The Week In Links—October 4th
We covered NYC’s new prostitution courts last week. This week, Robin Richardson of the Sex Workers Project at the Urban Justice Center sent a great letter to the editor in the New York Times discussing the courts and challenging the criminalization of prostitution. In even more exciting news, the Melissa Harris-Perry Show hosted a dialogue on the courts and on sex work featuring Deon Haywood of Women With a Vision. It was a remarkable discussion, the likes of which we’ve never seen before on network television. In November, Melissa Harris-Perry will also be hosting a panel discussion, featuring Deon Haywood and formerly incarcerated activists and scholars, on female incarceration at Tulane University.
Following recent (often negative) media exposure, brothel workers in Nairobi, Kenya have taken to confiscating recording equipment such as smartphones from clients to protect their privacy.
Sex workers’ rights activists are starting to respond to Equality Now’s campaign, which we mentioned last week, condemning the UN and Global Law Commission’s recommendations to decriminalize sex work. India’s National Network of Sex Workers and the African Sex Worker Alliance have both released statements.
The Los Angeles Times ran a positive review, rife with comparisons to “Belle de Jour”, of “Concussion,” a film about a housewife turned high end escort who caters to women clients exclusively. How we wish this were actually a market that existed in the real world. One thing, though: as our contributor Lori Adorable notes in her tumblr, “Just FYI: I often insist on meeting my clients in public first, and it is not really that unorthodox and definitely just for business. Try harder, people who review media about sex work.”
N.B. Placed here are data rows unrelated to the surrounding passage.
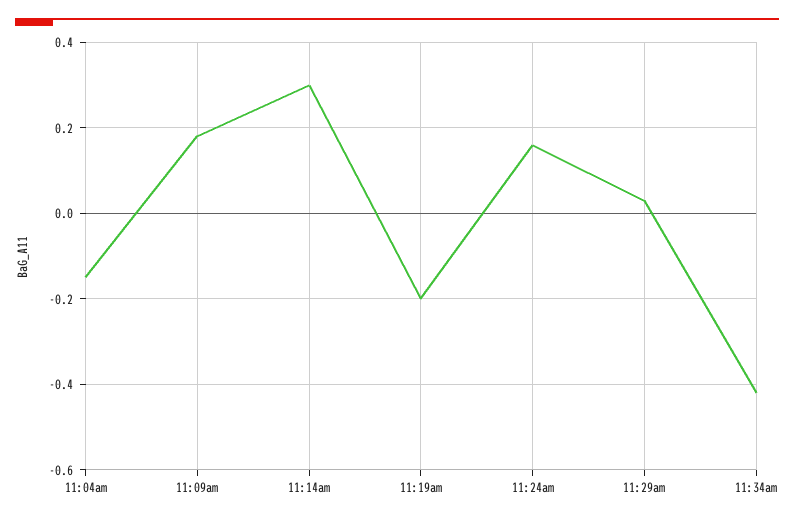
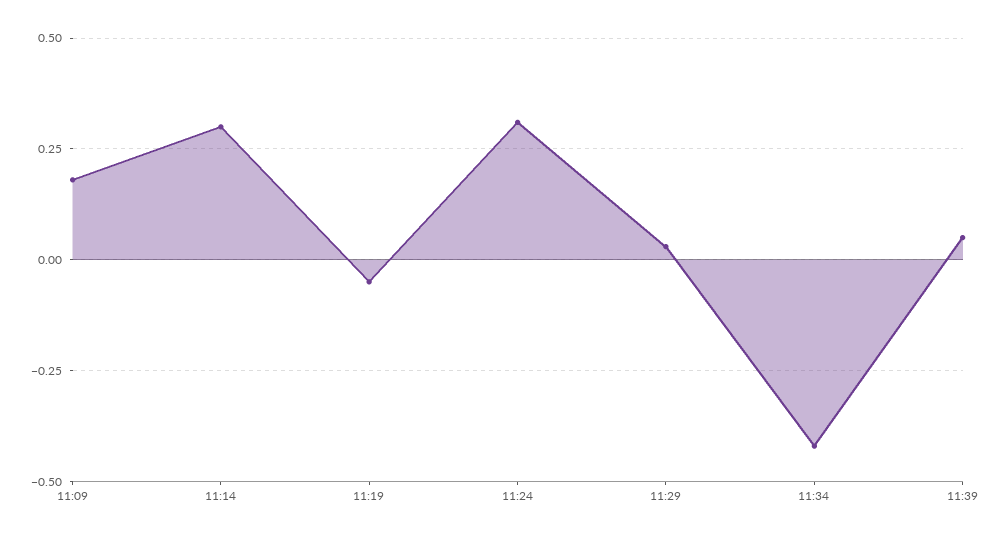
11:04am: -0.15 -> none
11:19am: -0.2 -> -0.05
11:24am: 0.15 -> 0.3
11:39: none -> 0.05

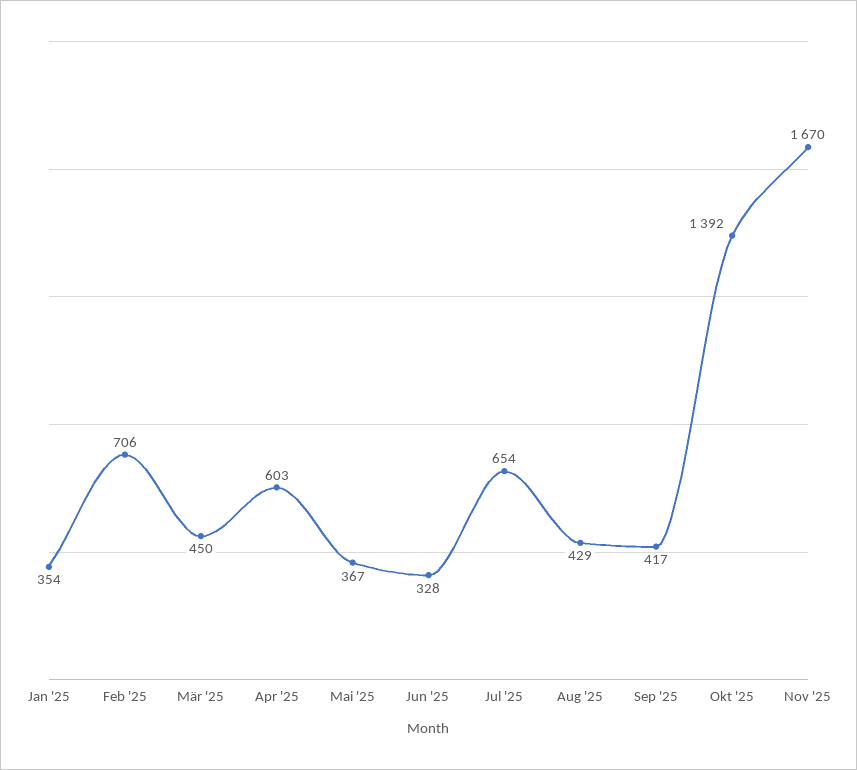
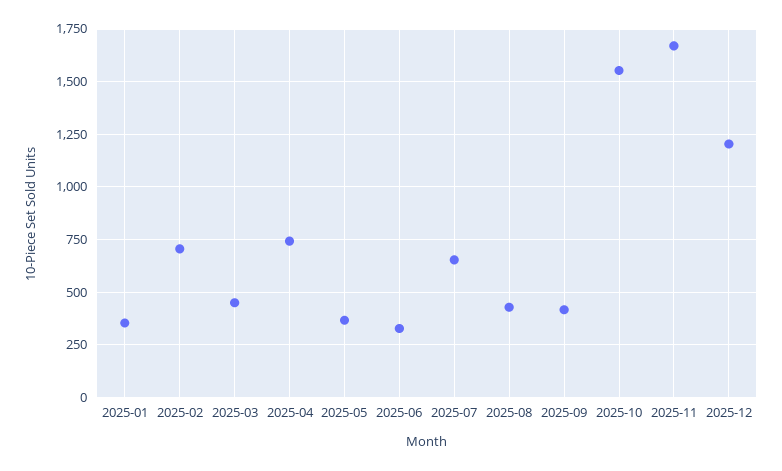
Apr '25: 603 -> 750
Okt '25: 1392 -> 1550
2025-12: none -> 1200

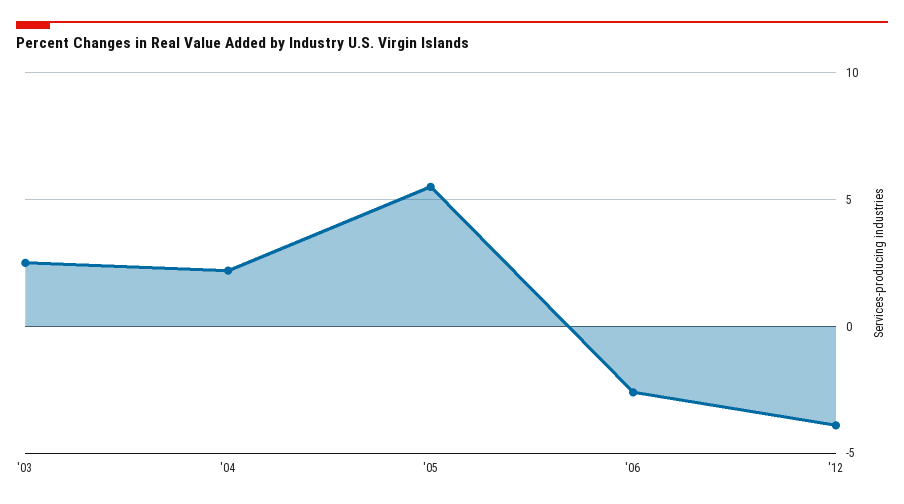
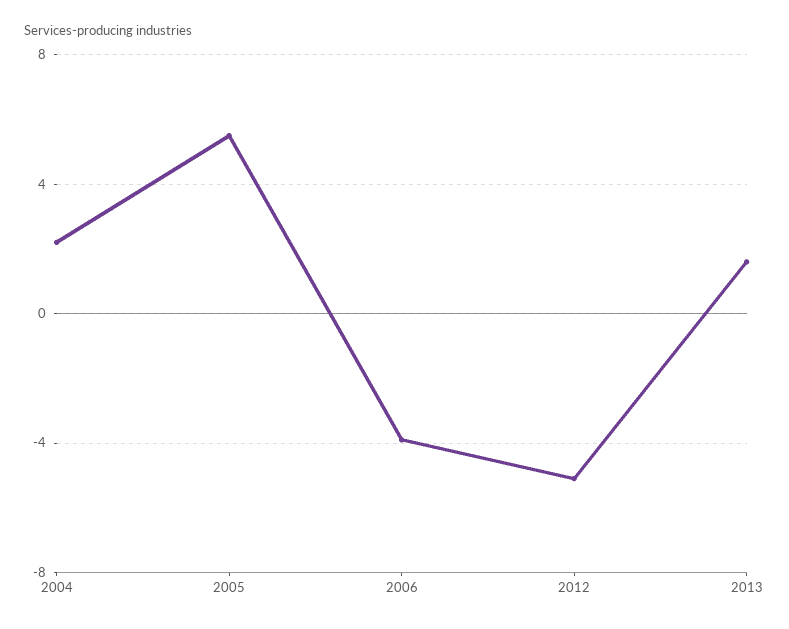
'03: 2.5 -> none
'06: -2.5 -> -4
'12: -4 -> -5
2013: none -> 1.5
Ed Sheeran, who won prizes for a shitty song about a sex worker, said of Miley Cyrus ” I think encouraging young people to twerk might be a bad thing. It’s a stripper’s move. If I had a daughter of mine, I wouldn’t want her twerking.” If we had a daughter, we wouldn’t want her listening to Ed Sheeran.
A Bangkok police official defended the role of sex workers by claiming they reduced rape, angering local sex workers’ rights organizations. Chantawipa Abhisuk, director of the Empower, responded saying, “The belief that prostitution can help reduce rape cases in society is just a misunderstanding. There are still many rape cases in our society and they are usually perpetrated by someone close to the victims, not by some total stranger.”